━━━ The data
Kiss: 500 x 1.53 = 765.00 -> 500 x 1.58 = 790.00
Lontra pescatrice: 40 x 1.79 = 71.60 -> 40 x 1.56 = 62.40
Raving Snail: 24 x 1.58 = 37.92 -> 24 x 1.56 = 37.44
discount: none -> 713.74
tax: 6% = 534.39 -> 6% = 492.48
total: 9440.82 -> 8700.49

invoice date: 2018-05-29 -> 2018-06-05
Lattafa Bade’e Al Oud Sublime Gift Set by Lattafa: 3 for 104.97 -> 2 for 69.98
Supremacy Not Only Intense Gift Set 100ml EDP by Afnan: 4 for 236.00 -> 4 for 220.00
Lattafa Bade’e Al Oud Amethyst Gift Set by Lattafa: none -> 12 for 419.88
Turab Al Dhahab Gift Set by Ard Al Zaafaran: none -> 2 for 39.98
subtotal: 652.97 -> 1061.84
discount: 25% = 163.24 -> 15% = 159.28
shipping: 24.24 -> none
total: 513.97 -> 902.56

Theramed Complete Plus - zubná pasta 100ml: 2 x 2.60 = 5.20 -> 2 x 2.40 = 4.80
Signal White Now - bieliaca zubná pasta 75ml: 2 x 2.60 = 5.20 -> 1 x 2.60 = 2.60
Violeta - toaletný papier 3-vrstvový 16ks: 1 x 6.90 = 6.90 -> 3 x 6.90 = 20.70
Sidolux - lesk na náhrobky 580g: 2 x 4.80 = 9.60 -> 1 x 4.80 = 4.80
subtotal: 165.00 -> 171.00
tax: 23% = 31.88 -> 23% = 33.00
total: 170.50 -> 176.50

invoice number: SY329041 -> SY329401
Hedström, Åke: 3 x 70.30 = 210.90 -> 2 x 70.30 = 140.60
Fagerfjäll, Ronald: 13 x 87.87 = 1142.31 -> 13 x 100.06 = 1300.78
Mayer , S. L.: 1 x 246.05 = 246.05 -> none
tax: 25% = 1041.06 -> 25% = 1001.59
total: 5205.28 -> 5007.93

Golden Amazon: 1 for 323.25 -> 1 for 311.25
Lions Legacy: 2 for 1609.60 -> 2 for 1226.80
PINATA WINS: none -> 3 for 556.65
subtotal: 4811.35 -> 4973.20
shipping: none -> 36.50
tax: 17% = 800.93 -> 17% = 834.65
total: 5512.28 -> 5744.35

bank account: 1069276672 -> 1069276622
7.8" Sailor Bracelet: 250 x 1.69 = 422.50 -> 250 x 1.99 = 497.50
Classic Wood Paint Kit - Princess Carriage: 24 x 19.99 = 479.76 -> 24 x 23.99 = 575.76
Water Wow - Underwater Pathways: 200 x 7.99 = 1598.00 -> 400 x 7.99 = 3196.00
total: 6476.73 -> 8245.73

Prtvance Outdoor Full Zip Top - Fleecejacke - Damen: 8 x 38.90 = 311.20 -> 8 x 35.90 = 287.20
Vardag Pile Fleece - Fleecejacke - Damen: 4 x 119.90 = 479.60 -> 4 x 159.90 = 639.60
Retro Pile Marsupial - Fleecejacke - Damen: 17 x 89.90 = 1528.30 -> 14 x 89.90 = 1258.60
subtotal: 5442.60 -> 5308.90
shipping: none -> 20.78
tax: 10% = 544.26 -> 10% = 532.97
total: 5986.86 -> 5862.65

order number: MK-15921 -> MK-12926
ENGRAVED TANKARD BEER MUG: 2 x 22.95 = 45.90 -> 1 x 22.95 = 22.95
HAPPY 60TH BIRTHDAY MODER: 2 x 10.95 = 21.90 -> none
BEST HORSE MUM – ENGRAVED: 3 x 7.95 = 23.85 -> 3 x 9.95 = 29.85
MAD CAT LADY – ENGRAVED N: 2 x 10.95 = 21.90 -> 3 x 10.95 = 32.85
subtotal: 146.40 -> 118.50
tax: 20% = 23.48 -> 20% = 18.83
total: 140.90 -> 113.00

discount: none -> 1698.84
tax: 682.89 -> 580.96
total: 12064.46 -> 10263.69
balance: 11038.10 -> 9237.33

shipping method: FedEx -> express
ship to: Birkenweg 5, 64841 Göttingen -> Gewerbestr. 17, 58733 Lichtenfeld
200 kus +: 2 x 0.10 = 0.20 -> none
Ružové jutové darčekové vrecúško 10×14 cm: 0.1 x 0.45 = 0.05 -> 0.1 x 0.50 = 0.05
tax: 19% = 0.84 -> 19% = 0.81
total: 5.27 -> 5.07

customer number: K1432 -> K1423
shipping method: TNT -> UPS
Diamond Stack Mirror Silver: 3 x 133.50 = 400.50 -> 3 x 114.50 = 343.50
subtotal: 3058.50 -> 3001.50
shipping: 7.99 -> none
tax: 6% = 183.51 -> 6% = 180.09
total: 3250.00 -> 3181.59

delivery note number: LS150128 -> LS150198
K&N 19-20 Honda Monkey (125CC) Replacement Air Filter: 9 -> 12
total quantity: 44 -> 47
━━━━━━
What you have to do: The lines above from the one with "Golden Amazon: 1 for 323.25 -> 1 for 311.25" through the one with "Water Wow - Underwater" are to be duplicated exactly, ends included, with nothing added.

Answer box:
Golden Amazon: 1 for 323.25 -> 1 for 311.25
Lions Legacy: 2 for 1609.60 -> 2 for 1226.80
PINATA WINS: none -> 3 for 556.65
subtotal: 4811.35 -> 4973.20
shipping: none -> 36.50
tax: 17% = 800.93 -> 17% = 834.65
total: 5512.28 -> 5744.35

bank account: 1069276672 -> 1069276622
7.8" Sailor Bracelet: 250 x 1.69 = 422.50 -> 250 x 1.99 = 497.50
Classic Wood Paint Kit - Princess Carriage: 24 x 19.99 = 479.76 -> 24 x 23.99 = 575.76
Water Wow - Underwater Pathways: 200 x 7.99 = 1598.00 -> 400 x 7.99 = 3196.00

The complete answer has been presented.